Hashicorp package repos and cloud-init

Terraform
1

Anyone here managed to get the addition of the Hashicorp apt repos baked into cloud-init? The current config I have, which I havent touched for a long while, appears to have stopped working. Here is what I have in my cloud-init currently:


# setup the Hashicorp Debian repo https://learn.hashicorp.com/tutorials/vault/getting-started-install
apt:
  preserve_sources_list: true
  sources:
    hashicorp:
      source: "deb [arch=amd64] https://apt.releases.hashicorp.com focal main"
      key: |
        ----BEGIN PGP PUBLIC KEY BLOCK-----

        mQINBGO9u+MBEADmE9i8rpt8xhRqxbzlBG06z3qe+e1DI+SyjscyVVRcGDrEfo+J
        W5UWw0+afey7HFkaKqKqOHVVGSjmh6HO3MskxcpRm/pxRzfni/OcBBuJU2DcGXnG
        nuRZ+ltqBncOuONi6Wf00McTWviLKHRrP6oWwWww7sYF/RbZp5xGmMJ2vnsNhtp3

...<SNIP SNIP>...

Cloud-init reports the following error though:

2023-10-23 23:32:27,334 - util.py[WARNING]: Gpg error, failed to add key: ----BEGIN PGP PUBLIC KEY BLOCK-----

mQINBGO9u+MBEADmE9i8rpt8xhRqxbzlBG06z3qe+e1DI+SyjscyVVRcGDrEfo+J
W5UWw0+afey7HFkaKqKqOHVVGSjmh6HO3MskxcpRm/pxRzfni/OcBBuJU2DcGXnG
nuRZ+ltqBncOuONi6Wf00McTWviLKHRrP6oWwWww7sYF/RbZp5xGmMJ2vnsNhtp3

The page at Official Packaging Guide describes some scripted steps to setup the repo on the Ubuntu VM. Im wondering if anyone here has achieved the same outcome using cloud-init. Cloud-init docs ref Cloud config examples - cloud-init 23.3.1 documentation

2

Hi @abest,

Earlier this year (in April) the original signing key for this repository was revoked because we were unable to prove that its private counterpart wasn’t exposed by a CircleCI security incident. If the last time this was working for you was during or before April then this might be the cause of the problem.
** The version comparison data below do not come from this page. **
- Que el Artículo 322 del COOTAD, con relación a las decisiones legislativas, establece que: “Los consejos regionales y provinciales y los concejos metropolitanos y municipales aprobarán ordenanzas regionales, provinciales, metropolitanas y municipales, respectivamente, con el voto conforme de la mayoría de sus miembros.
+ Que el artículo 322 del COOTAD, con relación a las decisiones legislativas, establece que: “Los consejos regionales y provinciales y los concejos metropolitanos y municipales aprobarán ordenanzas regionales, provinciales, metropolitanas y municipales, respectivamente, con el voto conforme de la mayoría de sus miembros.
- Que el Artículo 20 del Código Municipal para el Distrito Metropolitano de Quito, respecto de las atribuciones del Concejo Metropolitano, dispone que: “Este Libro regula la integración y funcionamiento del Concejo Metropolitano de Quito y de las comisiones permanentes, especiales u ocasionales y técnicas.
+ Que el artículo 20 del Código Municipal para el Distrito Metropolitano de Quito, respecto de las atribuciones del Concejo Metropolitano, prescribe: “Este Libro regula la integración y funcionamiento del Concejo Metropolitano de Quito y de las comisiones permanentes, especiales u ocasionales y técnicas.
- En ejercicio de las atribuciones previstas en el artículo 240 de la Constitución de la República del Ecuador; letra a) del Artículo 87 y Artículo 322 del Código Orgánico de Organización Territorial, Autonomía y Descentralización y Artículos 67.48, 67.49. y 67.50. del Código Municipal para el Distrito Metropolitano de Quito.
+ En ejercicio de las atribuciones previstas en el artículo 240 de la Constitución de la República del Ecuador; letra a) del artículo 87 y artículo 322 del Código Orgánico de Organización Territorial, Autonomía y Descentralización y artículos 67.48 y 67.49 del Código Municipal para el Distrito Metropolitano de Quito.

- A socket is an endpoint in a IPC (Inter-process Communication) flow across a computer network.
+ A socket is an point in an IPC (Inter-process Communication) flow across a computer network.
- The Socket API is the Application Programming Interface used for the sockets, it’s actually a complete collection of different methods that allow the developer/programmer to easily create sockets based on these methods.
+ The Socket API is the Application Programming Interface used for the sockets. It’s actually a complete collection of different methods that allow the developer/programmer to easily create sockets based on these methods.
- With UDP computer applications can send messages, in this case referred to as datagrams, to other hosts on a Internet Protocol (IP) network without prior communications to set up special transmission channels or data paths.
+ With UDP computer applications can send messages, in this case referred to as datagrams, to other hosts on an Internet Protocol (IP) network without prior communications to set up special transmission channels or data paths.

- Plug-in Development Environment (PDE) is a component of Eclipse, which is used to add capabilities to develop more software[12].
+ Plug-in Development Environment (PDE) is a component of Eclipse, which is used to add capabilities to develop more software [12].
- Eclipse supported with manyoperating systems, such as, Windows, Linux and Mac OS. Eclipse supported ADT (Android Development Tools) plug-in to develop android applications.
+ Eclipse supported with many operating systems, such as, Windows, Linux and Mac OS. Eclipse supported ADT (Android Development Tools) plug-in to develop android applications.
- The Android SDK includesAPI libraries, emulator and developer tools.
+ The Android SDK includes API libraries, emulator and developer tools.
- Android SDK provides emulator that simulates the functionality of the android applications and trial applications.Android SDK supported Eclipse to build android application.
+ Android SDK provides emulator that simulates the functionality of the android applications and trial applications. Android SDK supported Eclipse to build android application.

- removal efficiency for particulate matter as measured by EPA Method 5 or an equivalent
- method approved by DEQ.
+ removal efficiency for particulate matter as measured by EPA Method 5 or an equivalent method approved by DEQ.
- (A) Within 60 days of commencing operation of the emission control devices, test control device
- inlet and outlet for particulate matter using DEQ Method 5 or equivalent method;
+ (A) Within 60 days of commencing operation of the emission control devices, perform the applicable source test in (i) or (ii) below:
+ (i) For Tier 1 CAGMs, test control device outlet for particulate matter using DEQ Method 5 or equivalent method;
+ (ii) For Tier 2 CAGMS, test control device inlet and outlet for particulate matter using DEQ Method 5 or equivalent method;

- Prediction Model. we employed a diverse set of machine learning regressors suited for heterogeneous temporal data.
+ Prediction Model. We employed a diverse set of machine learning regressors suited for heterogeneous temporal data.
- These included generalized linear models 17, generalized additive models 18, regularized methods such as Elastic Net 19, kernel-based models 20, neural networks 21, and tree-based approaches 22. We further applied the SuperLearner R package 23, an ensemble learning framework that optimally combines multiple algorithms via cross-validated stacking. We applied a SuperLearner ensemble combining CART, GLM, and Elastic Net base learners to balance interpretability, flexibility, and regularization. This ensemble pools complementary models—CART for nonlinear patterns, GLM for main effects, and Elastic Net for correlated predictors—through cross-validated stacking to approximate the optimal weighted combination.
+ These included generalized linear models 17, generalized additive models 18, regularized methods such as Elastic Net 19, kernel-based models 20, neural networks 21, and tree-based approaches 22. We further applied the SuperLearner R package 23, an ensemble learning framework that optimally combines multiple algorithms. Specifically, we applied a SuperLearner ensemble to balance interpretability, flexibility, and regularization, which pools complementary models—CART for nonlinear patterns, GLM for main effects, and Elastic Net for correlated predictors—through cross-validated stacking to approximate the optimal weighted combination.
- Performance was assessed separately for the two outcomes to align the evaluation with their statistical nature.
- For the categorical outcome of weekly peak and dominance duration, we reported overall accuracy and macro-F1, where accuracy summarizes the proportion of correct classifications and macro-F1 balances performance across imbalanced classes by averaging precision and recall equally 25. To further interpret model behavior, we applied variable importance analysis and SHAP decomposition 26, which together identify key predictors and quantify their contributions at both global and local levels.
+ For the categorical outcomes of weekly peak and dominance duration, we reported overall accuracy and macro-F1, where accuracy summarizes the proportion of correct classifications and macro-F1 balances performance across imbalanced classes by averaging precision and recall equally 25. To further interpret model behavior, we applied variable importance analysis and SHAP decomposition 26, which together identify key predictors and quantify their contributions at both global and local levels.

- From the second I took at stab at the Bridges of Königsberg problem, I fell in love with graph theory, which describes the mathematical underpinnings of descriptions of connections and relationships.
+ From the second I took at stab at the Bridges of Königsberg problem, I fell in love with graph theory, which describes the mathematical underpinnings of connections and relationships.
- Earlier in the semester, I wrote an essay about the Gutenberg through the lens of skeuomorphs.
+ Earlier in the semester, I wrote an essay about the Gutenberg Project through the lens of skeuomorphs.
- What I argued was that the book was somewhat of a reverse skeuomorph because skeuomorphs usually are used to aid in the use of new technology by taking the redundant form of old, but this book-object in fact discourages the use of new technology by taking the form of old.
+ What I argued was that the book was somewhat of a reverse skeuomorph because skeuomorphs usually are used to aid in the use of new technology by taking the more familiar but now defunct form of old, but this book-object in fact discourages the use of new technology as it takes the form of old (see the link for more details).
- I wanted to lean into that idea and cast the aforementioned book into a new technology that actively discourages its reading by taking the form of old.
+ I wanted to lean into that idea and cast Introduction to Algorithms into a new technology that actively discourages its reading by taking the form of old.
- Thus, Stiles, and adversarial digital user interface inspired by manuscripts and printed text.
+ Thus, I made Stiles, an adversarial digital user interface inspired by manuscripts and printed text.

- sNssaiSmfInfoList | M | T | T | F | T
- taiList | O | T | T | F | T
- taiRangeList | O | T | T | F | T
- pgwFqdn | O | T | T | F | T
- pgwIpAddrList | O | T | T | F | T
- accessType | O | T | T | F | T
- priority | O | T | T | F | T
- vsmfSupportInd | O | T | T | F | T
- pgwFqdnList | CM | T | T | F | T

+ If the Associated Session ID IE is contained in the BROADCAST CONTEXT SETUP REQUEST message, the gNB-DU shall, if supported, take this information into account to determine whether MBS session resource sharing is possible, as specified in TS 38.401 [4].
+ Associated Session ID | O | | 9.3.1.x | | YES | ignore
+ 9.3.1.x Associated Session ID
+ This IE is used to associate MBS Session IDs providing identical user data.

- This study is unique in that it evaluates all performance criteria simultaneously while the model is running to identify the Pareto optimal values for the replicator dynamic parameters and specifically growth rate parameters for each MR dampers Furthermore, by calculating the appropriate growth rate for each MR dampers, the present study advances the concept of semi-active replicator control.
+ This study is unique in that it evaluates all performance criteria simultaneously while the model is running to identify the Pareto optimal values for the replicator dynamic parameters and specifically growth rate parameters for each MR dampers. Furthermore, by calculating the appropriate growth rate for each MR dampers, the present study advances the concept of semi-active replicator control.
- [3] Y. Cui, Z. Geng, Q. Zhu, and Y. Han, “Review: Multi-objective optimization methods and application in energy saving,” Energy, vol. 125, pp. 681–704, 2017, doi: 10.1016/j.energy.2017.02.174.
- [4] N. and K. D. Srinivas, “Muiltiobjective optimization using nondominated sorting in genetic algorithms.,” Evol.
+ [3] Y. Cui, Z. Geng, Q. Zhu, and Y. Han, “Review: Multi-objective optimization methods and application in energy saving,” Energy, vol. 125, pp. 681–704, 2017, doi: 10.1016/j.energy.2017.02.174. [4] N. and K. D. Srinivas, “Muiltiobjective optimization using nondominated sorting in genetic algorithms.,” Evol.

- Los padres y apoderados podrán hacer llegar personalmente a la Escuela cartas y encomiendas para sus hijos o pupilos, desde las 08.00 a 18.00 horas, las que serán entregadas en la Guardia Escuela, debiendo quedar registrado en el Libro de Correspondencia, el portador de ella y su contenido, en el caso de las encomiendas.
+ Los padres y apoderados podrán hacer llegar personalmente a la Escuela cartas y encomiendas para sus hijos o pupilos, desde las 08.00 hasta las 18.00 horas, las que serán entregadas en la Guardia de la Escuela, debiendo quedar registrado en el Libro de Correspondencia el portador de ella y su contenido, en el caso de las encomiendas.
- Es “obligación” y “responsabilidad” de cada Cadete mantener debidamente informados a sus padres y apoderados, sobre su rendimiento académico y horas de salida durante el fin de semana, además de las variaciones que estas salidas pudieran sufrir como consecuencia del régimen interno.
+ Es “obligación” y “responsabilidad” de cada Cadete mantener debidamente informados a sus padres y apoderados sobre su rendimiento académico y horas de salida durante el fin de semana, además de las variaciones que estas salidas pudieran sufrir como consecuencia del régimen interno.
However, I can see that the first three lines of the public key block you shared match the public key I just fetched from the server, so this might not actually be the problem. I suggest fetching the current key (linked from the Official Packaging Guide you already found) and checking whether the whole thing matches what’s in your cloud-config YAML file.

Unfortunately at the moment I don’t have any other ideas to share. I’m not familiar with this specific technique, and the documentation for this apt cloud-config module didn’t give me any clues: what you’ve shared seems consistent with what’s mentioned in the documentation for sources, although the formatting of that part of the docs is currently a little hard to read. :confounded:

3

Thanks for replying (again) @apparentlymart.

I can confirm the key I am using is the current correct one.

I have found a couple of references to known bugs with cloud-init assuming that the gpg binary is available on the machine during this part of its flow, when in fact it is not. My plan is to first chase things down that rabbit hole and see what I find. Failing that, I think im just going replicate the scripted steps in the Hashicorp docs under a runcmd: section in the YAML and move on with my life.

The cloud-init docs are… something. There is a lot of them, there are a lot of examples, yet cloud-init can still be difficult to deal with. Like a lot of Hashicorp’s doco and products if im honest. :wink:

I’ll post back here with what I find. In the meantime, hopefully someone else here has solved this?

4

Okay, I went with a little of column A and B.

First up, in the cloud-config.yaml I add Hashicorp’s public PGP key like this:

  - path: /usr/share/keyrings/hashicorp.asc
    owner: root:root
    permissions: '0644'
    content: |
      -----BEGIN PGP PUBLIC KEY BLOCK-----

      mQINBGO9u+MBEADmE9i8rpt8xhRqxbzlBG06z3qe+e1DI+SyjscyVVRcGDrEfo+J
      .........

And then, I add the Hashicorp repo like this:

apt:
  preserve_sources_list: true
  sources:
    hashicorp:
      source: "deb [arch=amd64 signed-by=/usr/share/keyrings/hashicorp.asc] https://apt.releases.hashicorp.com focal main"

That seems to have done the trick and cloud-init does its thing correctly now.